Set down, word for word, the stretch of lines from the one containing "AVERAGE | post_view b: 1431.7 -> 1431.5" to the end of the records below.

--------------------------------

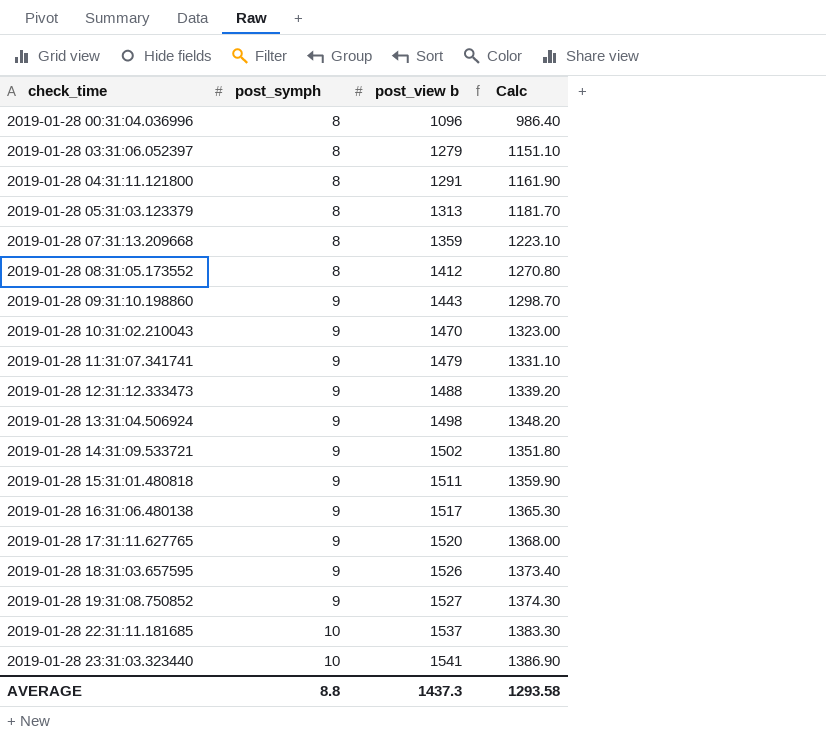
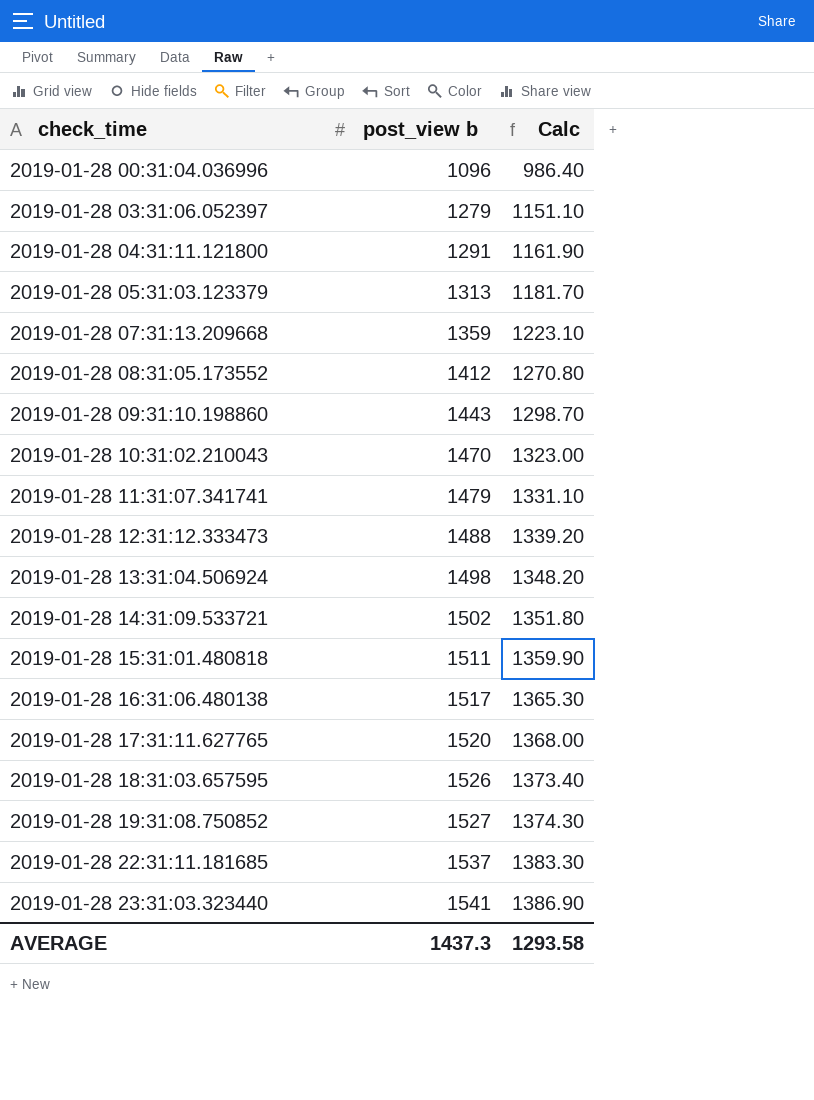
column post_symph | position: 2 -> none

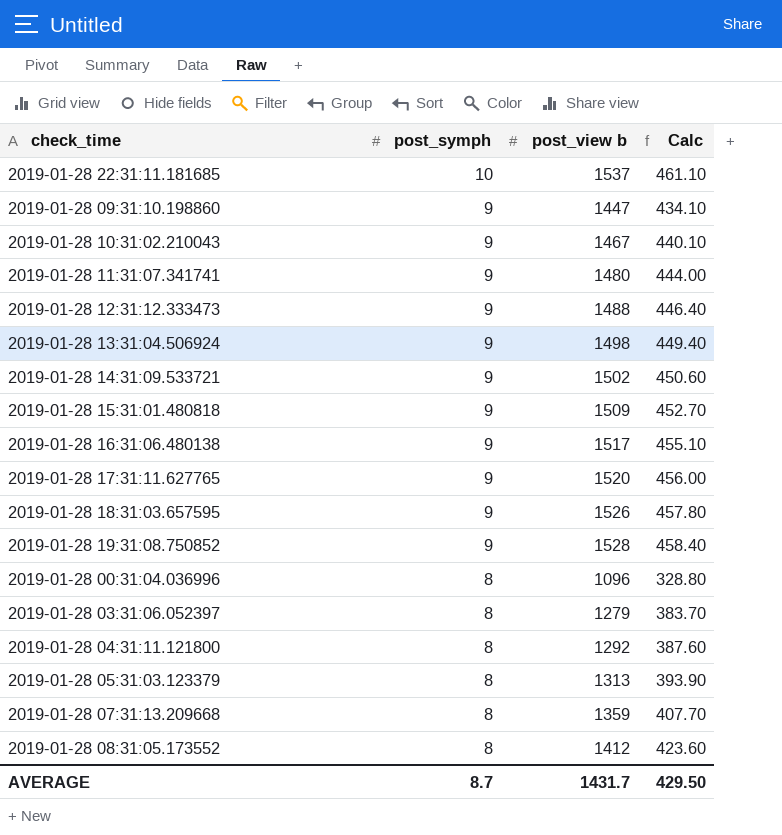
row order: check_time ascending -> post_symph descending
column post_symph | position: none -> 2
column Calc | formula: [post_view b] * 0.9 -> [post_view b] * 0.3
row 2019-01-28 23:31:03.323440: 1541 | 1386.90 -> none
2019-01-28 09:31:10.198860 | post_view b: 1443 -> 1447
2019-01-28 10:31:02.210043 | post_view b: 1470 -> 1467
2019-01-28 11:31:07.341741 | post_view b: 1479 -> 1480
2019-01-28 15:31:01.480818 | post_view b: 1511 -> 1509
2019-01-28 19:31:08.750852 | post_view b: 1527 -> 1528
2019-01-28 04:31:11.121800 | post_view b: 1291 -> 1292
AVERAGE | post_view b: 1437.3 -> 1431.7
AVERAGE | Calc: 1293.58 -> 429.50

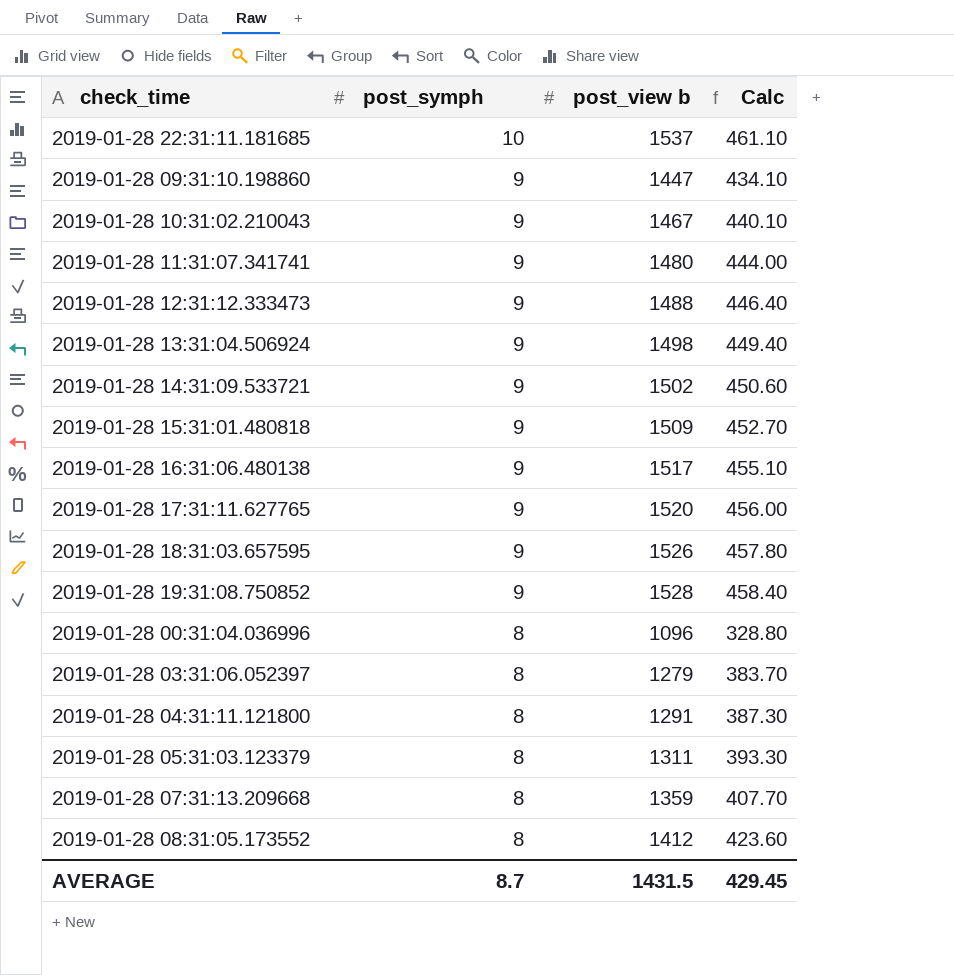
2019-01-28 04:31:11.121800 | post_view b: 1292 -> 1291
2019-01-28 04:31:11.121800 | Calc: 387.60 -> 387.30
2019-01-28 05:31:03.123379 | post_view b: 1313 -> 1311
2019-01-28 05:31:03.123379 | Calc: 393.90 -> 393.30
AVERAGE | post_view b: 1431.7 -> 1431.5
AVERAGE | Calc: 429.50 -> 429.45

--------------------------------

**Solution to the exercise:**
AVERAGE | post_view b: 1431.7 -> 1431.5
AVERAGE | Calc: 429.50 -> 429.45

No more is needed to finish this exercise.